History of Osmose, Inc. - Wood Preservatives
During the early 1930s, Dr. Carl Schmittutz of Bad Kissingen, Germany, invented a process and formula for the preservation of wood. He organized the Osmose Wood Impregnating Company of Leipzig, Germany, and obtained patents for this process in many countries throughout the world, including the United States and Canada. The F.W. Woolworth Co. (commonly known as the "5 and 10") had accumulated large reserves of capital in German banks through the highly successful operation of numerous stores in cities all across Germany. In 1932, the German government froze the exportation or transfer of any German currency or profits. To circumvent this government order, the Woolworth Company purchased patents for the Osmose process of wood preservation from Dr. Schmittutz and organized the General Osmose Corporation.
On November 13, 1934, the Osmose Wood Preserving Co. of America, Inc. was organized in New York State to market this patented wood preservation technology in the United States and Canada. In 1940, Osmose sold its Canadian rights to Osmose Wood Preserving Co. of Canada, Ltd. (Montreal), an unrelated company. Woolworth remained the largest stockholder of Osmose until 1953.
The original Osmose patents described a preservative process using sodium fluoride, potassium bichromate, sodium arsenate, and dinitrophenol. This preservative was known in the industry as "FCAP." Penetration of preservatives was achieved through the process of diffusion or "osmosis" into green wood or wood of high moisture content.

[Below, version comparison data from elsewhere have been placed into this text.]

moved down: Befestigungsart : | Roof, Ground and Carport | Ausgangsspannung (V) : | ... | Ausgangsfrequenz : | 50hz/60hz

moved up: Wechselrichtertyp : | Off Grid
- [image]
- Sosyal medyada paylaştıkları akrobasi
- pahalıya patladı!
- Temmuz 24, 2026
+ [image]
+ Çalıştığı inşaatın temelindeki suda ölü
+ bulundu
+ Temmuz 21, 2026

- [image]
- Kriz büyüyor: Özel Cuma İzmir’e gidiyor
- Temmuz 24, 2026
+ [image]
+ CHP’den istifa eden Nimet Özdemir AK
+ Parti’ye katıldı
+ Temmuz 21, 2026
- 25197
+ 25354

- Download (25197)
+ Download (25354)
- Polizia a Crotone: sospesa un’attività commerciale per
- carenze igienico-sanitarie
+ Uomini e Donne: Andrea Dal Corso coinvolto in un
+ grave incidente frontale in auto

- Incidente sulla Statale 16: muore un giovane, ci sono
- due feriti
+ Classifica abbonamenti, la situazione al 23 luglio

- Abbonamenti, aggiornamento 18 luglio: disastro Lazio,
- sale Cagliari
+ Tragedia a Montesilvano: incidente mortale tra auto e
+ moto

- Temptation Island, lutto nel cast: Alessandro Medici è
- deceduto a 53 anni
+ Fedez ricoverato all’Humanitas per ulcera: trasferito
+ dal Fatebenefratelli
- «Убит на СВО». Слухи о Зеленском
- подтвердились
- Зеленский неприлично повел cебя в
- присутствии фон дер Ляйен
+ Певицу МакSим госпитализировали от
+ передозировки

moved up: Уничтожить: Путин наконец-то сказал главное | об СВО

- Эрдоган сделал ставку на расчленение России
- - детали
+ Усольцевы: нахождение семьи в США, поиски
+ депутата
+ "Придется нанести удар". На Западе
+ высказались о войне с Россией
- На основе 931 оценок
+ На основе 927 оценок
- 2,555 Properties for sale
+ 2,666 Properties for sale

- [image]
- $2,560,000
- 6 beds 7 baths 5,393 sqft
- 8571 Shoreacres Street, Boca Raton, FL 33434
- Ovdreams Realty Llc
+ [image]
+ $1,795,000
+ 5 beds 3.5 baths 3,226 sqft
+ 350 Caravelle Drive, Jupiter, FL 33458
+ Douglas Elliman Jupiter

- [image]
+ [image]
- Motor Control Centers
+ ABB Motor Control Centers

One early commercial use of this preservative in the United States was a timber dipping and stacking process used by coal mines. These mines had a plentiful supply of green timbers that could be treated on-site for use as mine timbers. Another early use was the development of a paste formulation of FCAP preservative for in-place treatment of utility poles in the groundline area. Similar formulations and processes are still in use today for the groundline treatment of utility poles.